# 1/32 gum rubber band cuts?



## crapshot (May 3, 2011)

ordered some thinner gum rubber from simple shot 1 /32 would 1/2 and 5/8 diameter be good enough for up 12mm steel and 36 lead or would go to 3/4 straight cut i know taper is faster but dont want towast rubber


----------



## Flatband (Dec 18, 2009)

Hi Dan, on the 1/32" gum go with a 3/4" straight cut. I've used 1/32" Gum before and it's nice and fast with an easier draw then the 1/16". See ya at the shoot!


----------



## Arnisador78 (Apr 10, 2013)

I love the gum rubber set I got from Flatband! It handles lead well, and arrows too! I also have a set of .50 latex in storage. Latex is faster but I'd have to set up to compare ! I like the fact that the gum rubber will last longer on the slingshot I am sending my brother.


----------



## moongalba (Sep 2, 2013)

As an 83 year old codger whose strength is not as it was, I took up using a sling shot about two weeks ago. (Just to remind me of when I was a nipper). I made my own sling shot from a fork of a branch and attached to it a length of 10mm black tubing and leather pouch. I found that 10mm tubing a might strong for my puny muscles, soooo using my brains I cut it length ways; halving it. This I found to be to my liking and left both halves at 8 inches long. I placed a cut down nail at the end of my top fork as a sight.
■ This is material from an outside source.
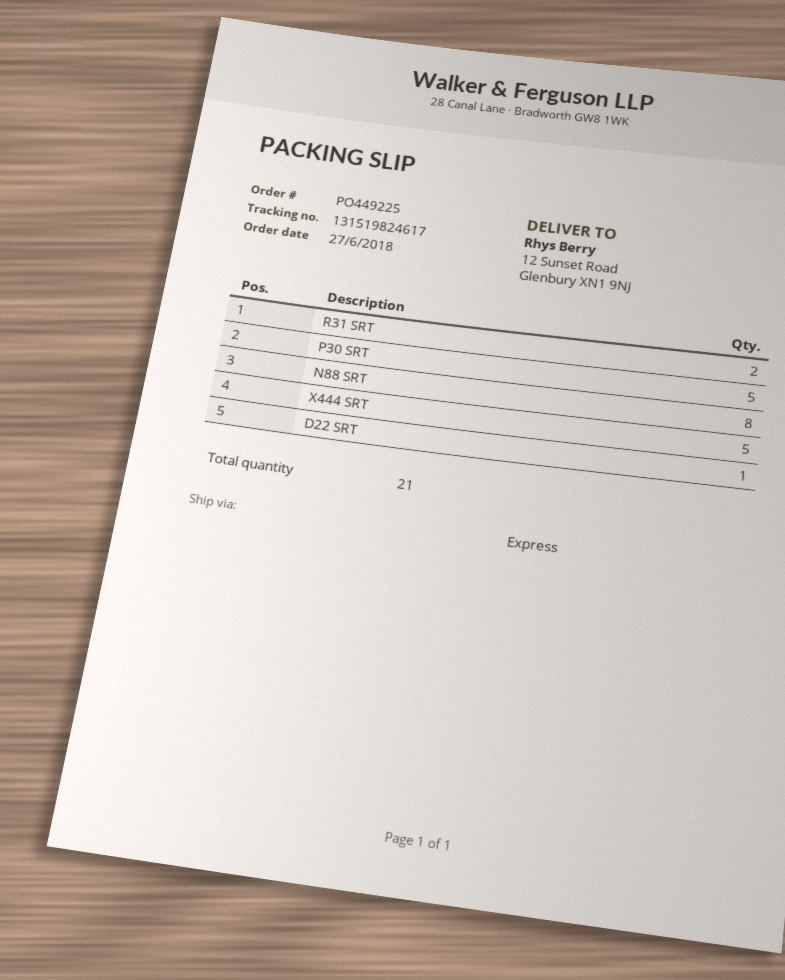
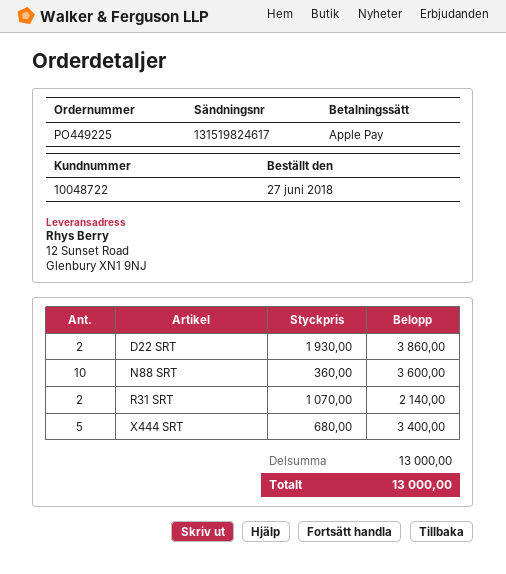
P30 SRT: 5 -> none
N88 SRT: 8 -> 10
D22 SRT: 1 -> 2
With quivering muscles and baited breath I pulled the rubbers to my chin, lined up the nail head and let fly at a home made target, a six inch circle on cardboard. Blow me down if the first two shots managed to land inside the circle. My muscles may be on the way out but I still have an eye for anything with a curve to it, mostly a pretty woman and an admiring look never hurt them.


----------



## moongalba (Sep 2, 2013)

Well now I am pretty proficient at hitting a bulls eye at 10 paces, now I am ready for something more adventurous, tomorrow morning with my trusty home made slingshot with cut down rubber bands I shall try for something like 20 paces. Not sure about how to adjust the elevation though. Tips would be gratefully received so that I so not loose to many of my fishing sinkers. If I am successful at 10 paces I might try for a 1000 yards, a tree fork as my catty and some tire tubing from a Jumbo Jet. A gold ball as my pellet and six of my mates to help pull the rubbers back. It will be just like me to hold onto the pouch when my mates let go and find myself up atop some Gum tree fifty feet off the ground. At least I know it will work, even if only once. WELL I can dream can't I.


----------



## moongalba (Sep 2, 2013)

It is now 4.43am here in Auz. and I am waiting for the first glimmer of daylight so that I can make my way over to the playing fields, where with my trusty home made slingshot I can attempt to hit a target at 1000 yards, no better make that a 100 yards as I think that at 1000 yards I would not see the target any way; unless it is the side of a building I am aiming for. Darn it a blokes got to have some challenges in his old age, sex is out which now is only a memory tucked away at the back of my mind. Sooo taking up the slingshot might be a better replacement, and it is not so tiring. Yes I think the slingshot is for me from now on. Standing with a slight stoop I only have to aim, let go of the pouch to find no hole in the target, darn it better remember to put in a lead pellet next time.
You have to admit it is a great feeling when a little hole appears in the center of the target. The problem that bugs me is that at my age I keep forgetting just where I need to bring the pouch back to so that I can take another shot.
Well there is now a glimmer of daylight over in the east so I am off to the playing field. The boot of the car is loaded with my cardboard target with it's little blue circles drawn on it, it is what our new TV came in so I shall be loosing all of the last of my sinker pellets as they zing through to be lost forever in the grass.
You know that I am just rambling on don't you, sorry about that as we old codgers have a habit of doing that.
Have a happy day my new found friends. Must remember; elevation, elevation, gravity, arc and all of the other things which will eventually have me hitting a bird or maybe even the target. darn it so many things to remember.


----------



## All Buns Glazing (Apr 22, 2012)

First order of business - catchbox!

You can make one cheap and easy with PVP pipes!


----------



## moongalba (Sep 2, 2013)

Thought I would put up a different photo of this Old Codger, the first made me look like a molting Father Christmas. I thought to myself "Got to change this you old twit, as a new boy to this site you cannot let the respectability of the others down". It is a photo I submitted to my poetry writing site. I thought to myself "Good heaven's, a poet and classical music; oh and physics dabbler to sling shot's, now I am up with the big boy's. Darn it life cannot get any better can it?". From the day's of pinching mother's knickers elastic to using super duper rubber, how better can this Old Codger end his day's? Life can be great; even in the twilight years of ones life.


----------